Two reasons: firstly our lifeload puts greater demands on our nutrient requirements and secondly, although we have lots of available food, our diet is often low in nutrients.

Our 24/7 world is, like never before, putting pressure on our body. We haven’t changed much in 60,000 years and you only have to look at how our world has changed even over the last 25 years to realise that something needs to change. We should be the healthiest we’ve ever been but we’ve never been sicker. There are many reasons for this (technology being one factor!!) and one important link is the increase in low nutrient, processed food. Heralded as a saviour for the time poor which we all are now (or perceive ourselves to be due to above technology!!), processed foods (and I don’t mean fast food here, just food that has been partly chopped or cooked or prepped) sadly don't have the nutrient content that food does when it’s cooked from scratch. We’re often so frazzled (due to the increased demands of our 24/7 world) that we can’t think what to cook, so reach for the easiest option, like pasta and a sauce or something that can be taken from the freezer and popped in the oven.

On the one hand, nutrients from food are decreasing and on the other, we’re in need of higher levels of nutrients to help us deal with increased stress load (and that’s even before factoring in a global pandemic!). My first nutrient which patients often find is low is vitamin C. We don’t store it so we need it every day. When we’re stressed we need it more. When we’re ill we need it more. Zinc is another mineral that’s often low in our diet as is iron and magnesium. Aside from re-assessing your food intake (and as a nutritionist I am always about food first), supplementation can help when there are increased demands for nutrients when stressed or ill for example.

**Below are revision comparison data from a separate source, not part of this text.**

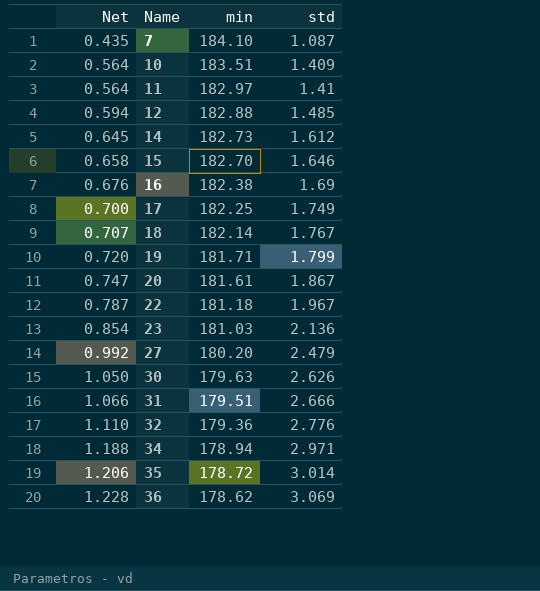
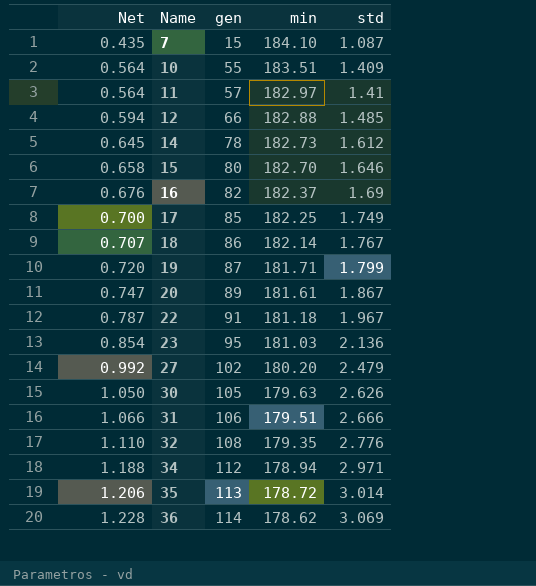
column gen | position: none -> 3
16 | min: 182.38 -> 182.37
32 | min: 179.36 -> 179.35

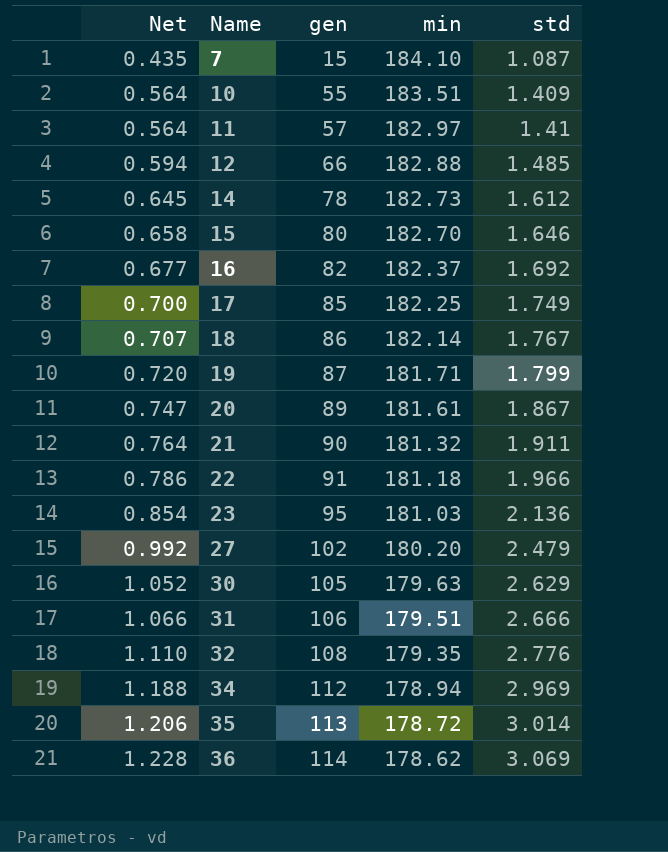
16 | Net: 0.676 -> 0.677
16 | std: 1.69 -> 1.692
row 21: none -> 0.764 | 90 | 181.32 | 1.911
22 | Net: 0.787 -> 0.786
22 | std: 1.967 -> 1.966
30 | Net: 1.050 -> 1.052
30 | std: 2.626 -> 2.629
34 | std: 2.971 -> 2.969

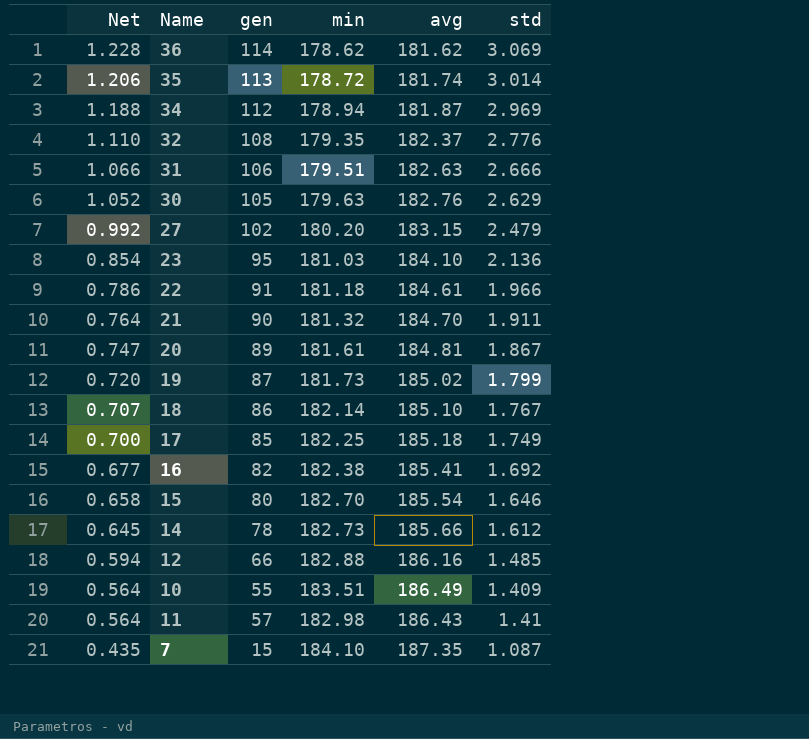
row order: Net ascending -> Net descending
column avg | position: none -> 5
19 | min: 181.71 -> 181.73
16 | min: 182.37 -> 182.38
11 | min: 182.97 -> 182.98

But remember not all supplements are made equal. In fact many of them give the supplement market a bad press due to low potency and/or not in the right format meaning absorption is low. Always look at what’s in the supplement. Are the minerals and vitamins in the right format? If they’re showing magnesium or zinc oxide for example then this form of mineral isn’t as well absorbed as say magnesium or zinc citrate. Also what is the potency like? Is it high enough to make a difference and be worth the investment? Remember that food state vitamins and minerals are researched to be well absorbed so the potency levels will be lower, as not so much is needed. Look at what fillers are being used. Is that pill full of bulking agents? Is that powder full of sugar or fructose? Natural sweeteners like stevia do not affect your blood sugar in the same way. Watch out for aspartame too.